LiteLLM Dependency: Image generation capabilities are determined by LiteLLM's supported providers. Agentfield passes requests directly to LiteLLM's aimage_generation() API. Available models, sizes, and features depend on what LiteLLM supports for your configured provider.

ai_with_vision() does not support the schema parameter - it's for image generation, not text completion.

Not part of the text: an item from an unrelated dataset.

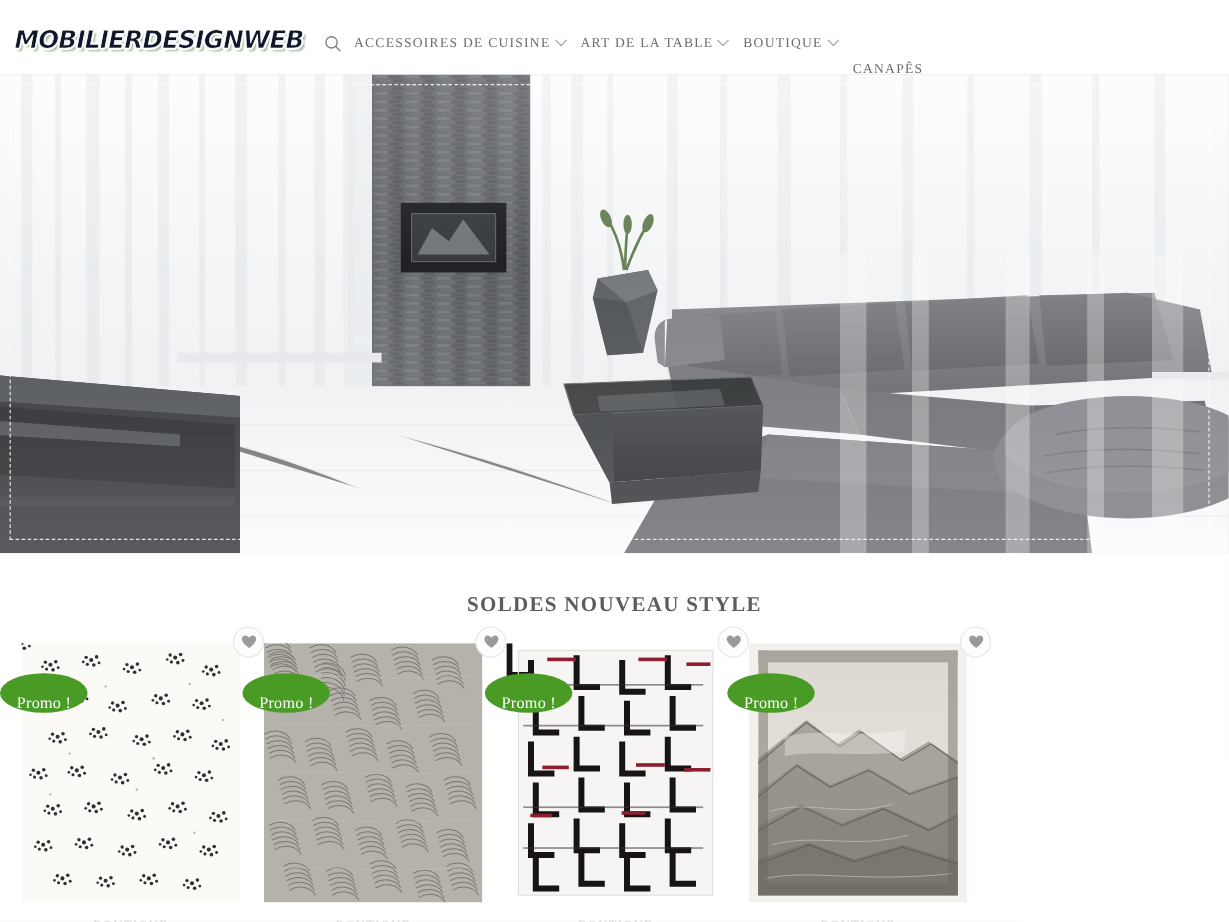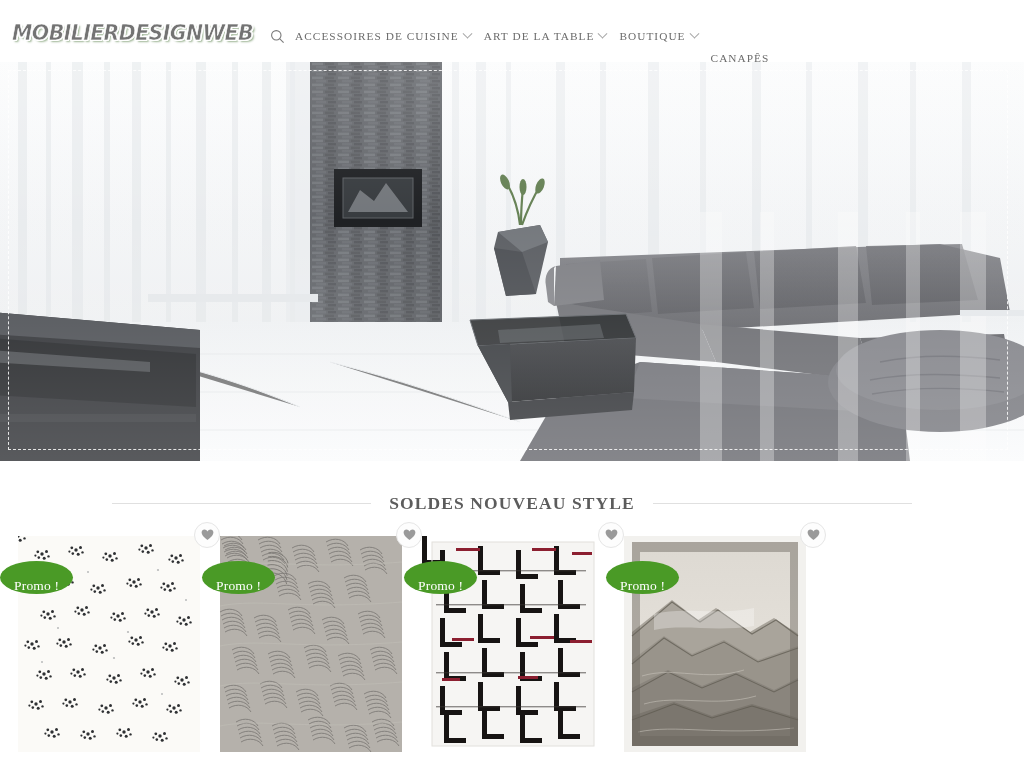"MOBILIERDESIGNWEB" .logo-text { color: #737373 -> #0f172a }
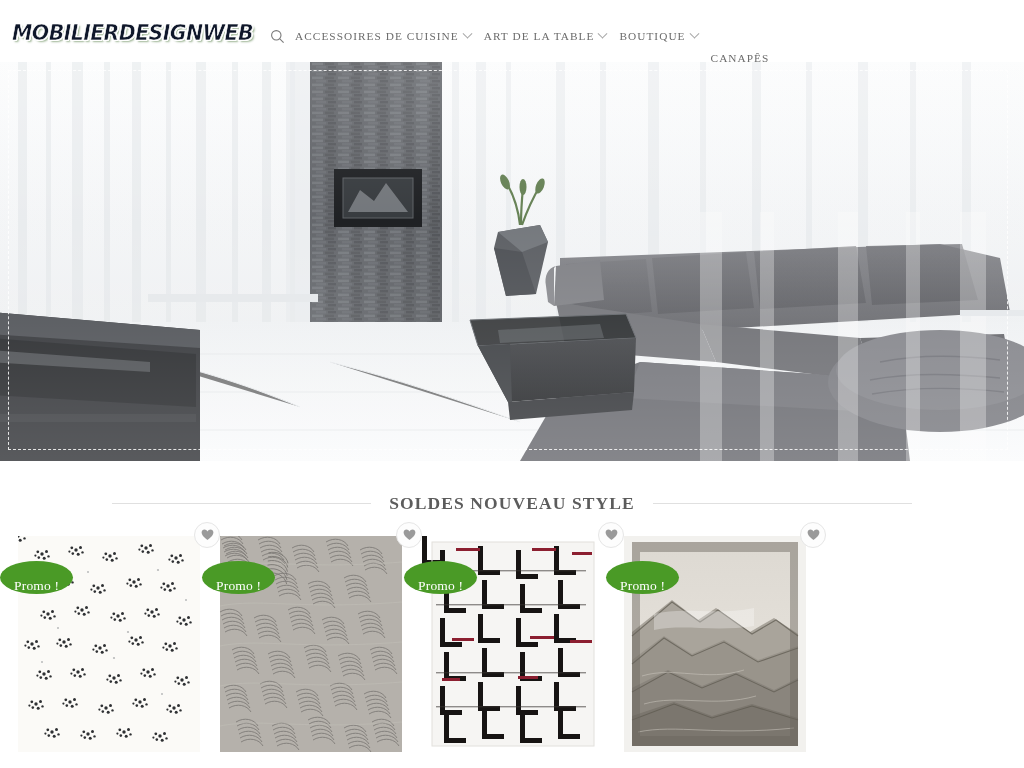"SOLDES NOUVEAU STYLE" .section-title-wrap { flex-direction: none -> column }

# Basic image generation (always returns MultimodalResponse)
image_result = await app.ai_with_vision("A sunset over mountains")
image_result.images[0].save("sunset.png")
image_result.images[0].show()

# Customize image parameters
image_result = await app.ai_with_vision(
    "A futuristic cityscape with flying cars",
    size="1792x1024",  # 256x256, 512x512, 1024x1024, 1792x1024, 1024x1792
    quality="hd",  # standard, hd
    style="vivid",  # vivid, natural (DALL-E 3 only)
    model="openai/dall-e-3"
)

# Access generated image
image = image_result.images[0]
image.save("cityscape.png")
print(image.revised_prompt)  # See how DALL-E interpreted the prompt

Explicit Multimodal Control

Request specific output modalities for complex workflows. Supports schema parameter via **kwargs for structured output.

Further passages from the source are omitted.